It’s safe to assume every football fan with a beating heart has had this thought at least once during the NFL lockout. Players have tweeted as much. A co-worker the other night said “they seem to have been on the verge of a deal for three weeks.” And then another day went by when nothing of consequence happened.
At some point — presumably soon — the lockout will be declared over, the NFL will reopen for business and Roger Goodell and the owners will declare themselves heroes, as will DeMaurice Smith and the players. We might be so drunk with glee that we’ll go along with it. But there are no winners in this summer of nonexistent minicamps and photos of men in suits. It never had to be this way.
I’ll forgive the players and owners for turning the draft and free agency process backwards. The resulting free-for-all might turn out to be a blast. And, Rams and Bears fans aside, we can live without the Hall of Fame game.

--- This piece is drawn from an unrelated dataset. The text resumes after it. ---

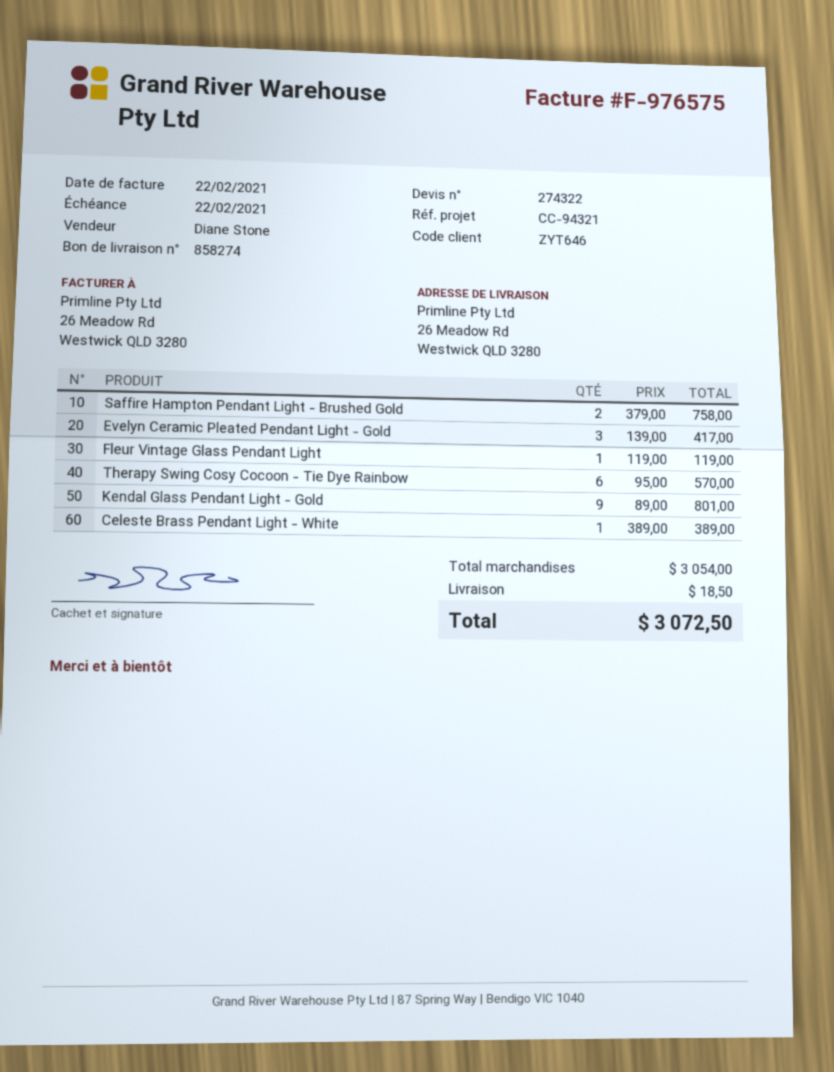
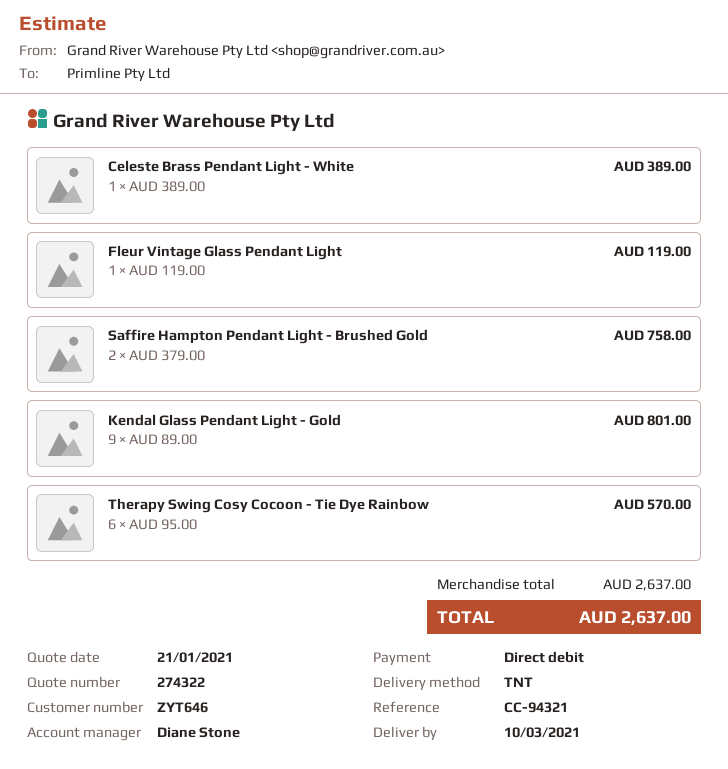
Evelyn Ceramic Pleated Pendant Light - Gold: 3 x 139.00 = 417.00 -> none
subtotal: 3054.00 -> 2637.00
shipping: 18.50 -> none
total: 3072.50 -> 2637.00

Save for the rare opportunity to see a favorite team’s late-round draft picks in action, I wouldn’t miss the preseason if it went away entirely. If we don’t miss a regular season game, all we fans have lost is our valuable time.
Though they’ll ultimately be judged by the terms of the deal, Goodell, Smith and anyone who’s been involved in this ongoing public performance has lost our respect. Not because they’ve had to haggle over the ways to split the NFL’s enormous revenue pile, and come to terms on issues like player safety, retirement benefits, rookie salaries and the proposed 18-game season. Not because they waited until the 11th (or 13th) hour to get serious — that’s standard negotiating procedure. But this didn’t have to play out in front of the cameras, as a five-month melodrama. They didn’t have to drag us along for the ride, with each side first casting the other as villain, then for the past month feeding us an IV drip of optimism.
But in March, had the owners and players association said “we are working on the important details of the next labor agreement, and we’ll have an announcement when it’s done,” we could have done something productive with all the summer man-hours we’ve spent following the lockout’s twists and turns. We wouldn’t have cried foul about the lack of transparency — fans don’t have a say in the matter anyway. Television deals, rules changes and trades are all negotiated in secret, then revealed when they are complete. We like it that way. Our entertainment escapism isn’t supposed to be so labor-intensive (pun most certainly not intended).
The lockout might have reached its low point for me on that same night mentioned above, when another co-worker read the latest story on the labor agreement and joked “I don’t know what anything means anymore.”
Right. All we need to hear is “The NFL is back.” No disrespect to the dilligent reporters working this story, but everything has apparently become gibberish.
Are you listening, NBA? Spare us the grimy details. Handle your labor fight behind closed doors. Just tell us when it’s over.